Setiap Orang Berhak Dapat Akses yang Sama Untuk Vaksinasi

NERACA- Pemberian vaksinasi untuk mencegah penyakit yang mematikan, hendaknya dapat diperoleh untuk semua pihak, tanpa terkecuali. Vaksinasi penting untuk dilakukan guna menangkal ancaman virus-virus dan bibit penyakit yang diakibatkan oleh berbagai kuman.

Vaksinasi sendiri merupakan bakteri atau virus yang telah dilemahkan, kemudian dimasukkan ke dalam tubuh seseorang untuk membentuk kekebalan tubuh secara aktif, dengan cara disuntikkan atau dengan oral atau diteteskan.

Setidaknya selama lebih dari dua ratus tahun penggunaannya, pada mulanya vaksin baru yang dikembangkan dan diproduksi oleh produsen vaksin saat ini telah tersedia dan dapat diakses hanya di beberapa negara maju. Setidaknya dibutuhkan sepuluh tahun bahkan lebih, hingga akhirnya tersedia bagi negara-negara kurang berkembang, dan seringkali hanya dapat diakses dari sektor swasta.

Banyaknya tantangan yang terjadi pada pelaksanaan vaksinasi, diantaranya adalah kurangnya data substansial pada beban penyakit yang dapat dicegah dengan vaksin pada area penelitian terbatas, lambannya gerakan pemerintah dalam pencegahan penyakit tersebut, kurangnya tenaga kerja dan daerah-daerah yang tidak terjangkau, serta minimnya kesehatan.

“ Penyelenggaraan vaksin di Asia masih memerlukan peningkatan di masing-masing Negara untuk menurunkan resiko kecacatan dan kematian akibat penyakit yang dapat dicegah dengan vaksin”, ungkap Prof.DR. Sri Rezeki Syaraswati Hadinegoro, dr., SpAK yang menjadi pembicara pada acara Asian Vaccine Converence yang dilaksanakan beberapa waktu lalu.

Menurutnya, hal tersebut perlu segera dilakukan mengingat data di lapangan yang menunjukan bahwa di beberapa Negara di Asia masih terdapat berbagai masalah seputar vaksin, dinataranya minimnya data dan fasilitas yang ada serta sumber daya manusia, kurangnya peran pemerintah daerah, mahalnya harga vaksin dan juga sekelumit mitos yang salah tentang efek samping dari vaksin itu sendiri.

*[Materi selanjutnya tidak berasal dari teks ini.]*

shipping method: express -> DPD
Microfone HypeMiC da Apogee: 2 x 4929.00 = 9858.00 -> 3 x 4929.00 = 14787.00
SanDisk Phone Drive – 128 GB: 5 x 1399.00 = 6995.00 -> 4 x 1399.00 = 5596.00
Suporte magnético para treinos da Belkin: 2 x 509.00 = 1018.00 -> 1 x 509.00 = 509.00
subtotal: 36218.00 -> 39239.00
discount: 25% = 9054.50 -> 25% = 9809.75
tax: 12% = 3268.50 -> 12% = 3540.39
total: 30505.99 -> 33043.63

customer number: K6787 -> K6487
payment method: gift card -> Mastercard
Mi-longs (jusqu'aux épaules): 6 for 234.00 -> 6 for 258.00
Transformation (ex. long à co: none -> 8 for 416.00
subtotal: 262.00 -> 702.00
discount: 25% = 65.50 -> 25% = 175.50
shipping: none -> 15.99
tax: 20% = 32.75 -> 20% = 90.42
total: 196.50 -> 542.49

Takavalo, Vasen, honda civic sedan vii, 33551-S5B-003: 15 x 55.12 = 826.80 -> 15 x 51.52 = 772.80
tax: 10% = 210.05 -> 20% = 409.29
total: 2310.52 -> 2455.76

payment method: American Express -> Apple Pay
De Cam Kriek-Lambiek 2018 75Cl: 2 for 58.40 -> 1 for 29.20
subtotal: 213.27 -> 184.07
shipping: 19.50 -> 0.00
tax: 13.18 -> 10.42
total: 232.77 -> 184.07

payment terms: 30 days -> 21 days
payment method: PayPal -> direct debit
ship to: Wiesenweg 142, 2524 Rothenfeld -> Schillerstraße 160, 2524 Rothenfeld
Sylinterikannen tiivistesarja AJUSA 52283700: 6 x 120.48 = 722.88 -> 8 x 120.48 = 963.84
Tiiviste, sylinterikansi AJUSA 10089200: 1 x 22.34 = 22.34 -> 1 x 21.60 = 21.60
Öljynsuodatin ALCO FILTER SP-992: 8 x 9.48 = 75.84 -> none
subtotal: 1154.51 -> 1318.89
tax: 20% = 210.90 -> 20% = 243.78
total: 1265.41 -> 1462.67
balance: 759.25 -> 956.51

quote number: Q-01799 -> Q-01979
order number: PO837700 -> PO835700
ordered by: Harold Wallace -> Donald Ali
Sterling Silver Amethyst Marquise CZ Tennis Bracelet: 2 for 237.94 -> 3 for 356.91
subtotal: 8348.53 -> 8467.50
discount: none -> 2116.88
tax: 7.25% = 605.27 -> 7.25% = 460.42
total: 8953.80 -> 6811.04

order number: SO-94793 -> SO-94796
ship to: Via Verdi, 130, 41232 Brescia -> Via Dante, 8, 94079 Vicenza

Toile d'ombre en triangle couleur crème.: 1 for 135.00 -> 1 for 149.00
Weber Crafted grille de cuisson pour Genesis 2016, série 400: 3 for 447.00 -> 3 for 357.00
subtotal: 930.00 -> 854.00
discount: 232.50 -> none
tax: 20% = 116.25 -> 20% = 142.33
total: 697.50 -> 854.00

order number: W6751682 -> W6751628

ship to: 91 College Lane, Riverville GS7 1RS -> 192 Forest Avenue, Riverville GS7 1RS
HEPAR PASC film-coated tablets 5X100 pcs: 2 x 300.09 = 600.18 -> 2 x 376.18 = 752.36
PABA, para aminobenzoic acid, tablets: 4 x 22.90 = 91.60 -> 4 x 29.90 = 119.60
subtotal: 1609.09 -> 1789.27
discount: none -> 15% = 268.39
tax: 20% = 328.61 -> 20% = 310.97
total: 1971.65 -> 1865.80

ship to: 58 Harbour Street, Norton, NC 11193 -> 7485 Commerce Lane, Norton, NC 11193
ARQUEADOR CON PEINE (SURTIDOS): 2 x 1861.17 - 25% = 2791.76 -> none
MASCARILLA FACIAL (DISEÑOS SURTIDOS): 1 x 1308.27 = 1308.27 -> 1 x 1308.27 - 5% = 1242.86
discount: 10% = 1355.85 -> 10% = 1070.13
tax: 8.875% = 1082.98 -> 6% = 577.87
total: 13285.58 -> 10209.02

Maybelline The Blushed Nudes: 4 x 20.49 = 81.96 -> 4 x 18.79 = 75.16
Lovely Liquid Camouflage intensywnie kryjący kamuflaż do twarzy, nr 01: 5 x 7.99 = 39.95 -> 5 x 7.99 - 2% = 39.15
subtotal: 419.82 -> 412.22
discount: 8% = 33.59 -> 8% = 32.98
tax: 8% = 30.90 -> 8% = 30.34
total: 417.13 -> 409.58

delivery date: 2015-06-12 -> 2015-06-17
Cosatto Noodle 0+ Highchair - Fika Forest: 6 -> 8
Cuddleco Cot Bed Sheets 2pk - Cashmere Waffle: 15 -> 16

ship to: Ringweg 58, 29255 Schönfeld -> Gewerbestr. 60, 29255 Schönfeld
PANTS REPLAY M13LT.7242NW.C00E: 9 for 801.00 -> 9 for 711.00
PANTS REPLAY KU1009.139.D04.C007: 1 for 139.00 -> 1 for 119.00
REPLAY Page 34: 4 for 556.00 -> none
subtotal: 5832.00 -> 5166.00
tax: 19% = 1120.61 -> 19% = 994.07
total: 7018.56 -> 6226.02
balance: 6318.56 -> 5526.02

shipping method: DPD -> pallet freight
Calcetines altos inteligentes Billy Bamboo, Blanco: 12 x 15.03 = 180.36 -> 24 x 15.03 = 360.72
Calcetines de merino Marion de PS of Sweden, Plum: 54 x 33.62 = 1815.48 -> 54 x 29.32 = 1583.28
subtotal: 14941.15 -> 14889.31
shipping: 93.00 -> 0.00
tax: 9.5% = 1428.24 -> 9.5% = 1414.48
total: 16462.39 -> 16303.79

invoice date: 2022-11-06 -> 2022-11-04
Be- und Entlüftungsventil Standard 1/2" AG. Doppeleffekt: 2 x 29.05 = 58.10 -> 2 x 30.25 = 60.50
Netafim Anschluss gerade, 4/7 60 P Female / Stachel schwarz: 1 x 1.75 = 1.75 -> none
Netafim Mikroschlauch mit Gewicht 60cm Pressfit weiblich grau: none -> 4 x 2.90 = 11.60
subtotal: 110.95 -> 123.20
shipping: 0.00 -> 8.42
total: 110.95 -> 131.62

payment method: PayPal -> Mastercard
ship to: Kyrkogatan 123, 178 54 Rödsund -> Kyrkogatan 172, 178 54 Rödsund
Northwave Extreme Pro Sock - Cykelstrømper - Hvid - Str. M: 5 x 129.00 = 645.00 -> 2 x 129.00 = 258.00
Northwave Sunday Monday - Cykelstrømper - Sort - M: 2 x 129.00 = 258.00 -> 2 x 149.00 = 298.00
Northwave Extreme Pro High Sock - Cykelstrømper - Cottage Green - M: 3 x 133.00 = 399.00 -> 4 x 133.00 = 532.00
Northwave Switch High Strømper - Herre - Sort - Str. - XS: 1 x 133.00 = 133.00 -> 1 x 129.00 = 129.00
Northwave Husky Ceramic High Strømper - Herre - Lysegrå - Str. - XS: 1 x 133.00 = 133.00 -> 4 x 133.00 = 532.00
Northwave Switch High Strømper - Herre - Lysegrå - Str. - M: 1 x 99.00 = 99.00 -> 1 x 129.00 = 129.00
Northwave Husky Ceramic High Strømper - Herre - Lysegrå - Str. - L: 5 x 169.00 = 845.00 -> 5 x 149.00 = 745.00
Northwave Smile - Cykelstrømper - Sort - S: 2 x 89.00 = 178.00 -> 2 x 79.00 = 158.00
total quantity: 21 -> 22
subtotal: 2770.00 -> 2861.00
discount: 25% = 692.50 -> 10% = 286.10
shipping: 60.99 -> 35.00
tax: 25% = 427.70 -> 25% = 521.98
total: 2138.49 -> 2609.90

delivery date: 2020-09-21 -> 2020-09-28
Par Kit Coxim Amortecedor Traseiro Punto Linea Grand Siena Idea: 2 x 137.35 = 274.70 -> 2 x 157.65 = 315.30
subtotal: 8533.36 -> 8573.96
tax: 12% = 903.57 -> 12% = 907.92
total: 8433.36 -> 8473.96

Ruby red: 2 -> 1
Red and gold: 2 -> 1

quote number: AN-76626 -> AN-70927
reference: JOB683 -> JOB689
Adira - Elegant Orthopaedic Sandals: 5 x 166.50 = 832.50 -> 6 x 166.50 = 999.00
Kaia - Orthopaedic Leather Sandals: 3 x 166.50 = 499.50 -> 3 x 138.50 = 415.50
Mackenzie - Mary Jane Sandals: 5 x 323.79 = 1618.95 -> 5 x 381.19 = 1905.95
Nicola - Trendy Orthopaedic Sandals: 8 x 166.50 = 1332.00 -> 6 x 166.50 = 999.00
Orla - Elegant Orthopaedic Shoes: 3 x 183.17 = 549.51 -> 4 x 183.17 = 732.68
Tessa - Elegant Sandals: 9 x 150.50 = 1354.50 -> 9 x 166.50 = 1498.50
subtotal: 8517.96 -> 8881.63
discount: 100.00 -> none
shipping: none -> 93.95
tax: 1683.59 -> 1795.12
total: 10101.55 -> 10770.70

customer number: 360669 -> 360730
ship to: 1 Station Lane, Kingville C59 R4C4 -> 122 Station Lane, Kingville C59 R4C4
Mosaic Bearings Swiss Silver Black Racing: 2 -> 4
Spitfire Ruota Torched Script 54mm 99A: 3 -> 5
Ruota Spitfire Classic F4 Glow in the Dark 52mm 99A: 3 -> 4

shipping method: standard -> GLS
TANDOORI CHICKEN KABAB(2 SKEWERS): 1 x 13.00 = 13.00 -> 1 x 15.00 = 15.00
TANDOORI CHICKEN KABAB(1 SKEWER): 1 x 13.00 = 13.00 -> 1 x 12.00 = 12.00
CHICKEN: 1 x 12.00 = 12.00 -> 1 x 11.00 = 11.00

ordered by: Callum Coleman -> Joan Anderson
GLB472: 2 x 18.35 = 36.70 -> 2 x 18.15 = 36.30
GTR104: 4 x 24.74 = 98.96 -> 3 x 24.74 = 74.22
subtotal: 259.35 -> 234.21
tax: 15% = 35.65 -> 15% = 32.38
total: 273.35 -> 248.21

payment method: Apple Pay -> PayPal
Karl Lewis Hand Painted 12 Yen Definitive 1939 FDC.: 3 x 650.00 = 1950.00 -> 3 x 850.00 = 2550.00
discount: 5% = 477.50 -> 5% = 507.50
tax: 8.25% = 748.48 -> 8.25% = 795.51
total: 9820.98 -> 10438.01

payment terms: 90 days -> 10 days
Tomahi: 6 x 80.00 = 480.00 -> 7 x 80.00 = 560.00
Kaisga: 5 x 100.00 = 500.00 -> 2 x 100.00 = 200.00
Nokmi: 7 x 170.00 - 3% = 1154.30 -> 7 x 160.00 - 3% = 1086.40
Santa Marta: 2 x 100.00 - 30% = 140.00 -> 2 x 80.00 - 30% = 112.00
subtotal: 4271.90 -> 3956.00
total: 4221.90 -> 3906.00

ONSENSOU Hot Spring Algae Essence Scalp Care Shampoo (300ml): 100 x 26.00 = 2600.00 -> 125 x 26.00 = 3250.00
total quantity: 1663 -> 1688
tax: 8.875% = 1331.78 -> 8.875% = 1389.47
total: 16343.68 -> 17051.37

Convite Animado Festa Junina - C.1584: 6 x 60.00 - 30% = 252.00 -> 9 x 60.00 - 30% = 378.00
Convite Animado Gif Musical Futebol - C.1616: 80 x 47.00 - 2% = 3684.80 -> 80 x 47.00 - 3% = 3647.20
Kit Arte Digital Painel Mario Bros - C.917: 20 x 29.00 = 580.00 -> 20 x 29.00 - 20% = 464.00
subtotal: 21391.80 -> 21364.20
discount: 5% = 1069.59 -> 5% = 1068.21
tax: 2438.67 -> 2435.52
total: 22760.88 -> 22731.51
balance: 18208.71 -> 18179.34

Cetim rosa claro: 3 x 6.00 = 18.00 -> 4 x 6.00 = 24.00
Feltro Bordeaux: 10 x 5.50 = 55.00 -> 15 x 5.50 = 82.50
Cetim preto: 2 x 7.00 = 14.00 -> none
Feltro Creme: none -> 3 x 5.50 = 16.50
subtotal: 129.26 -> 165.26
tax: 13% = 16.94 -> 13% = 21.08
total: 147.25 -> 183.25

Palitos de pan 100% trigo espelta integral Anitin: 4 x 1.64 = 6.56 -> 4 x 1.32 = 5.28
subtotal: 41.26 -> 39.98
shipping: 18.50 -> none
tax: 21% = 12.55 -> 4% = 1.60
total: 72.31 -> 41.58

Mitos-motos yang berkembang pun kerap kali membuat orang enggan untuk melakukan vaksinasi karena dianggap menimbulkan efek yang tidak baik seperti demam pada anak setelah melakukan vaksinasi. Untuk itu, berikut fakta-fakta tentang vaksinasi, yang sekiranya dapat dijadikan informasi lebih lanjut agar tidak terjebak pada mitos-mitos yang beredar di masyarakat selama ini, fakta-fakta tersebut antara lain:

Imunisasi pada orang dewasa tidak menimbulkan efek gemuk atau memicu jerawat. Namun, bagi penderita keloid atau alergi kulit terhadap suntikan, bisa meminta vaksinasi oral, dan vaksin akan membentuk antibody di dalam tubuh selama dua minggu. Pada sebagian orang, imunisasi memang tidak memebrikan efek samping. Namun, sebagian kecil lainnya bisa. Reaksinya seperti bengkak dan nyeri di bawah kulit tempat suntikan diberikan, demam, lemah, nyeri otot, sakit kepala dan ruam kemerahan di tubuh. Namun, reaksi ini akan hilang dalam 48 jam. Cara lain yang lebih mudah dan murah untuk meningkatkan kekebalan tubuh adalah dengan dengan menerapkan pola hidup sehat, yaitu istirahat cukup, mengkonsumsi makanan bergizi dan olahraga rutin. Sebenarnya setiap orang mempunyai kekebalan tubuh alami yang dia dapatkan sejak lahir. Pola hidup tidak teratur lah yang akan membuat kekebalan tubuh perlahan menurun.

Sebelum melakukan vaksinasi, sebaiknya konsultasi ke dokter lebih dahulu. Jika sedang sakit, vaksinasi sabaiknya ditunda karena antibody tubuh sedang terpakai. Jika vaksinasi tetap dilakukan, ditakutkan antibody tidak akan terbentuk dengan baik dan malah dapat menimbulkan penyakit lain di dalam tubuh.